L’ho trovato in pessime condizioni presso un mobiliere che, chissà dove l’aveva preso, apprezzandone solo la bella radica.
Tornavo frequentemente nella sua esposizione per vederlo e quello, il mobiliere, mi prendeva in giro: non vale niente, se vuoi, te lo tiro dietro per un milione e mezzo.
Ed alla fine lo presi, anche se ero in ristrettezze perché stavo costruendo casa, ma amavo quel pianoforte, me ne ero innamorato a prima vista.

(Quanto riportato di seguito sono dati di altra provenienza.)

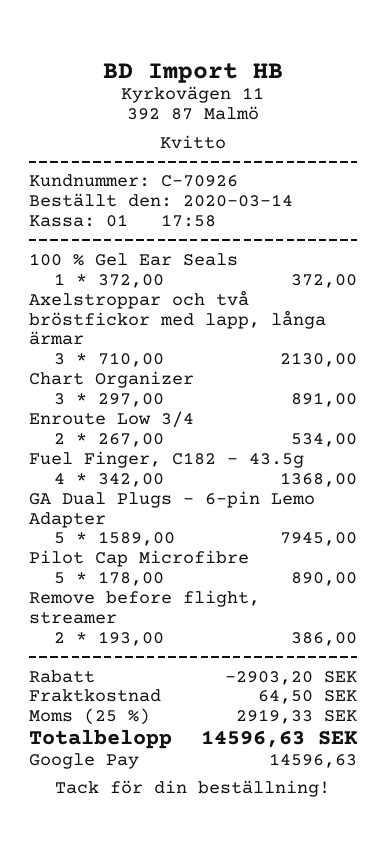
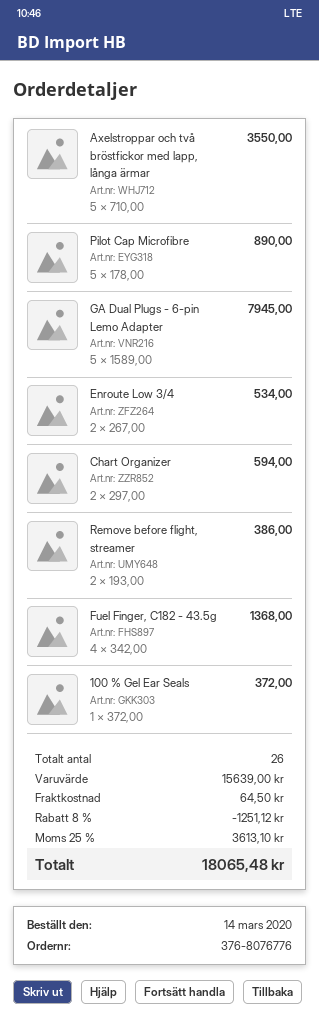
Axelstroppar och två bröstfickor med lapp, långa ärmar: 3 x 710.00 = 2130.00 -> 5 x 710.00 = 3550.00
Chart Organizer: 3 x 297.00 = 891.00 -> 2 x 297.00 = 594.00
discount: 2903.20 -> 1251.12
tax: 25% = 2919.33 -> 25% = 3613.10
total: 14596.63 -> 18065.48

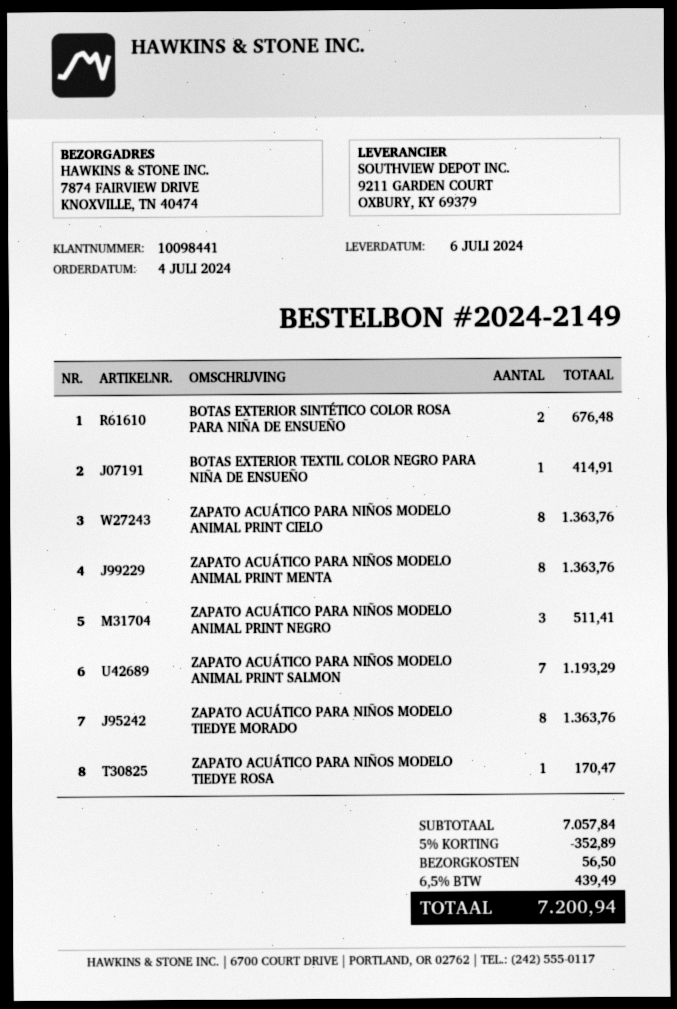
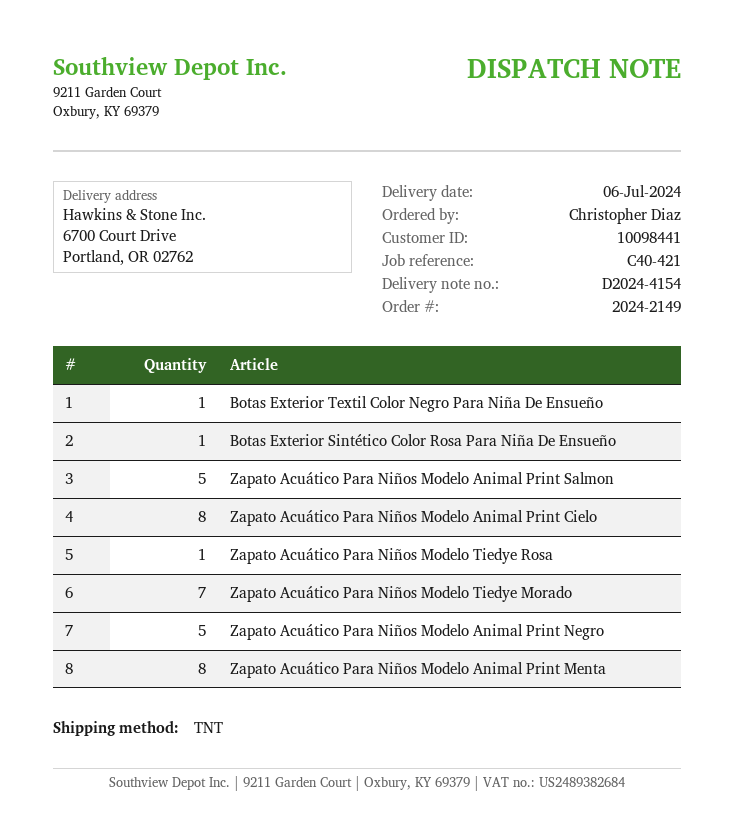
ship to: 7874 FAIRVIEW DRIVE, KNOXVILLE, TN 40474 -> 6700 Court Drive, Portland, OR 02762
BOTAS EXTERIOR SINTÉTICO COLOR ROSA PARA NIÑA DE ENSUEÑO: 2 -> 1
ZAPATO ACUÁTICO PARA NIÑOS MODELO ANIMAL PRINT NEGRO: 3 -> 5
ZAPATO ACUÁTICO PARA NIÑOS MODELO ANIMAL PRINT SALMON: 7 -> 5
ZAPATO ACUÁTICO PARA NIÑOS MODELO TIEDYE MORADO: 8 -> 7

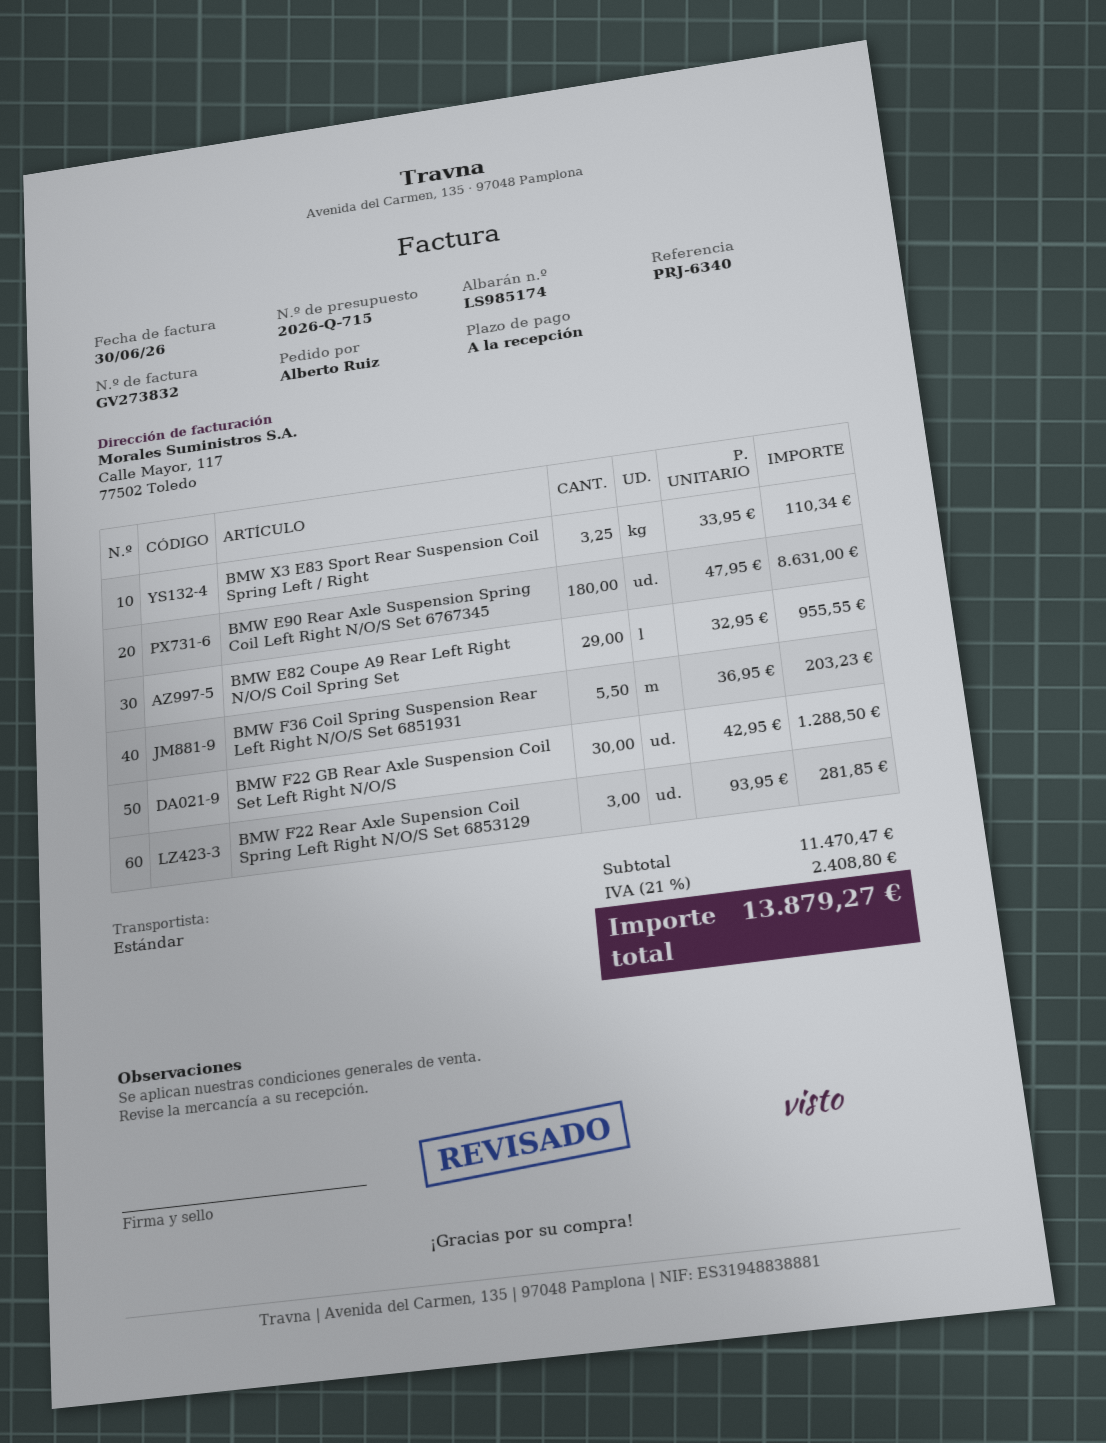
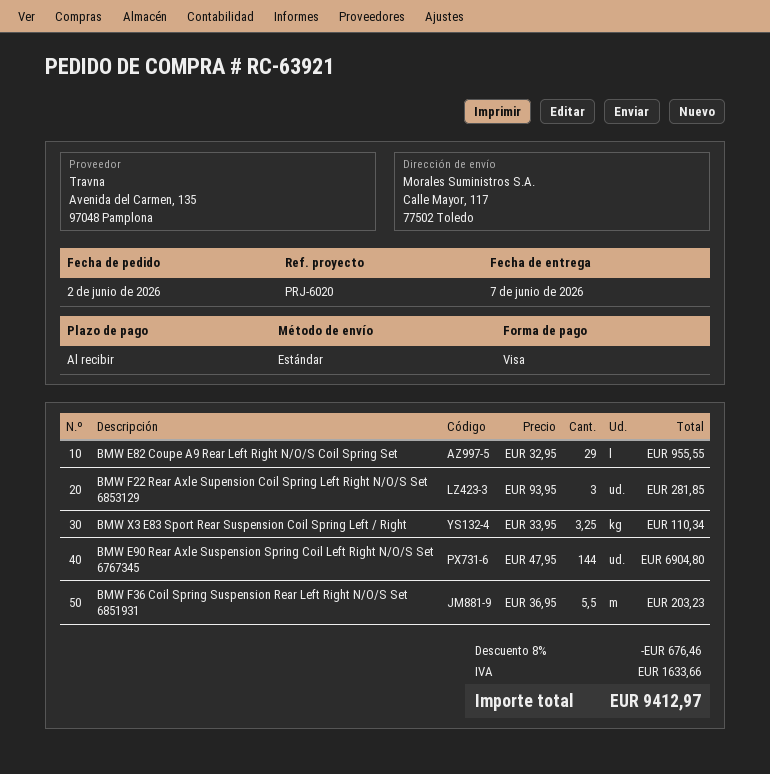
reference: PRJ-6340 -> PRJ-6020
BMW E90 Rear Axle Suspension Spring Coil Left Right N/O/S Set 6767345: 180 x 47.95 = 8631.00 -> 144 x 47.95 = 6904.80
BMW F22 GB Rear Axle Suspension Coil Set Left Right N/O/S: 30 x 42.95 = 1288.50 -> none
discount: none -> 8% = 676.46
tax: 2408.80 -> 1633.66
total: 13879.27 -> 9412.97

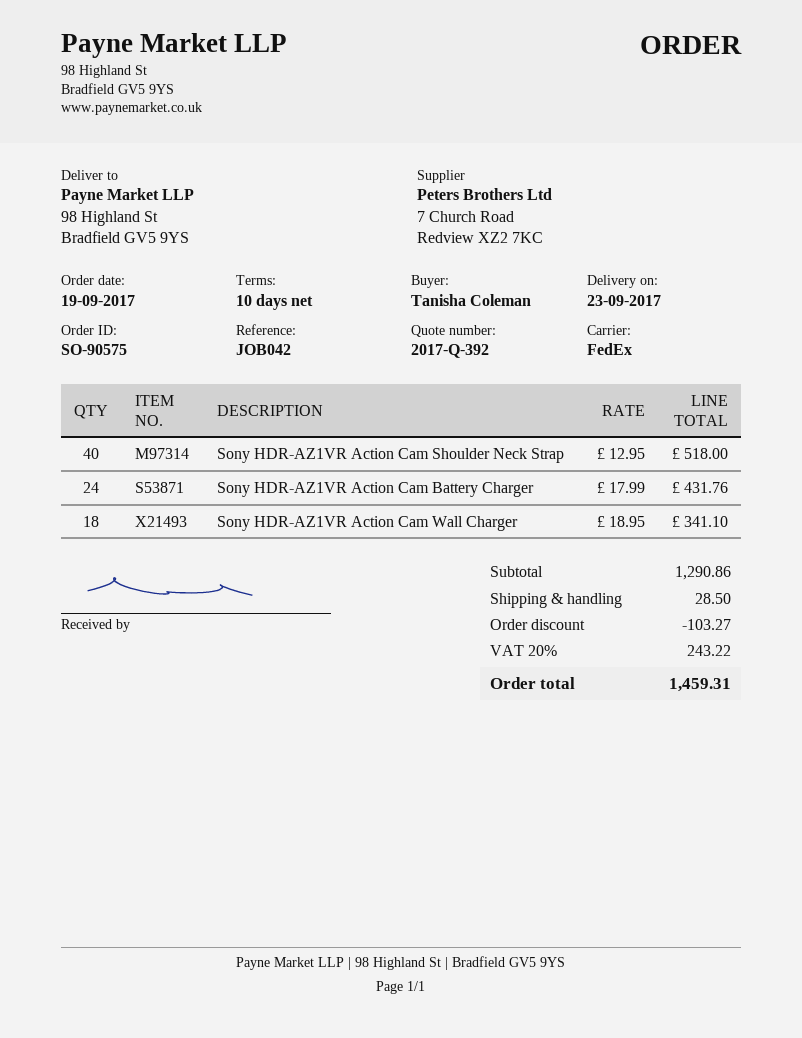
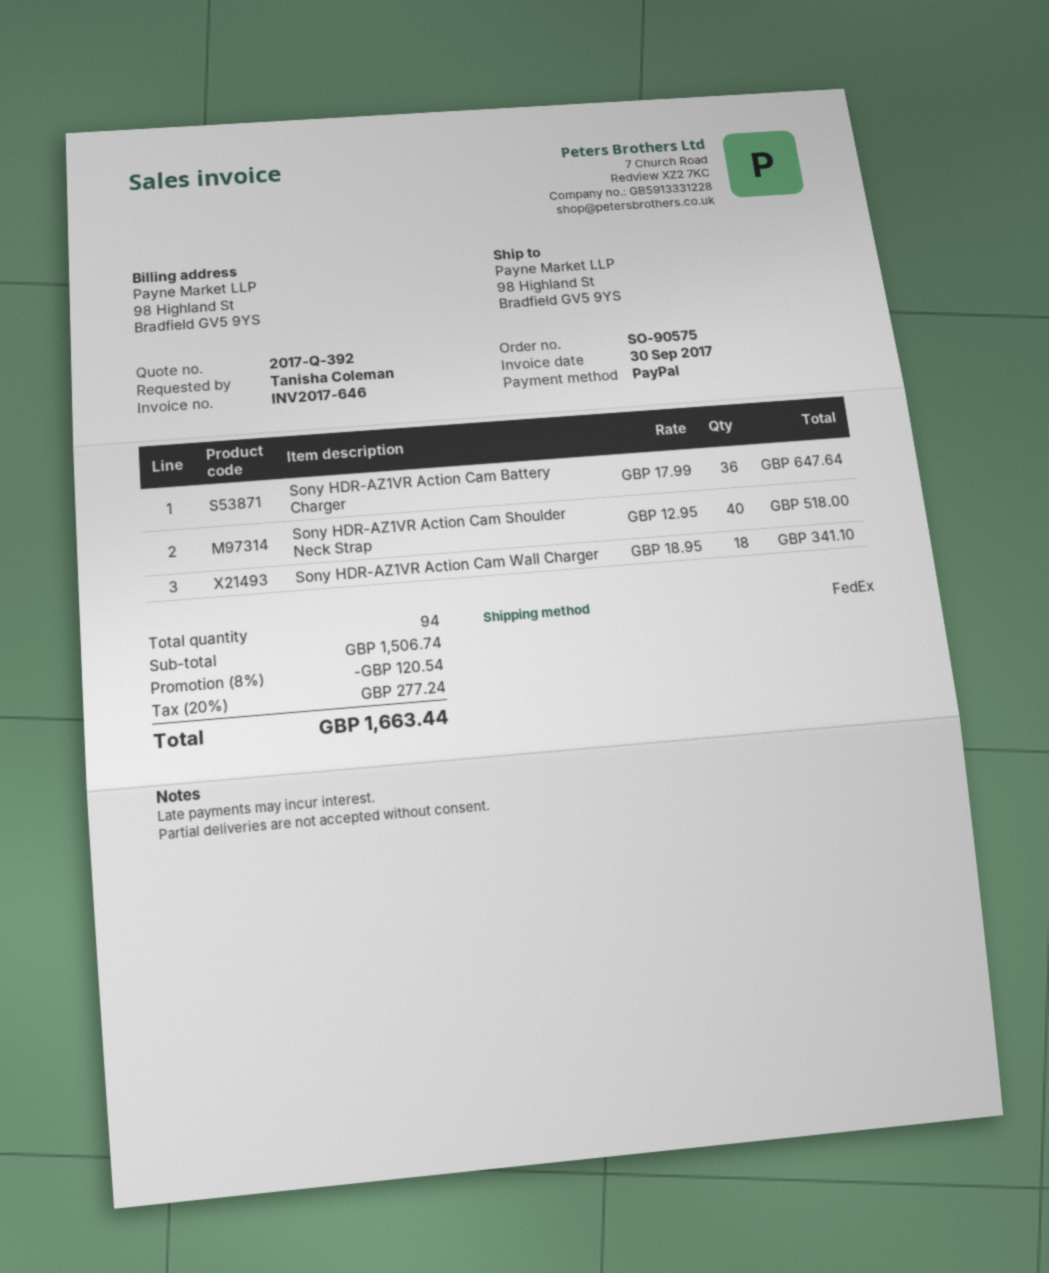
Sony HDR-AZ1VR Action Cam Battery Charger: 24 x 17.99 = 431.76 -> 36 x 17.99 = 647.64
subtotal: 1290.86 -> 1506.74
discount: 103.27 -> 120.54
shipping: 28.50 -> none
tax: 20% = 243.22 -> 20% = 277.24
total: 1459.31 -> 1663.44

Mentre ancora era lì nell’esposizione del mobiliere, andavo a liberarlo dalla polvere e ne sfioravo con delicatezza la tastiera dai tasti d’avorio consumati negli angoli, come se fossero stati pestati tutti i giorni, per anni, per decenni, con forza, con amore, per tante, tantissime ore.
Osservandolo, immaginavo dietro a quella tastiera una compunta bambina dalle trecce bionde che studiava musica.
Sull’eco di quelle note la bimba diventava adolescente e, continuando a suonare, era donna, madre, nonna...
Quando, alfine, il pianoforte tacque, finì nel magazzino del mobiliere, mobile fra gli altri mobili.
Oggi è con me..., bello, lucido, restaurato.
Un’altra bimba l’ha suonato, le sue trecce erano brune, ... e quando anche quella è diventata donna ed ha lasciato questa casa, il pianoforte é restato con me.
Non sai neppure quante volte l’accarezzo con lo sguardo, quante volte mi seggo all’accosta poltrona per ascoltarne la silente musica che una presenza femminile continua a suonare per me sulla sua ingiallita tastiera.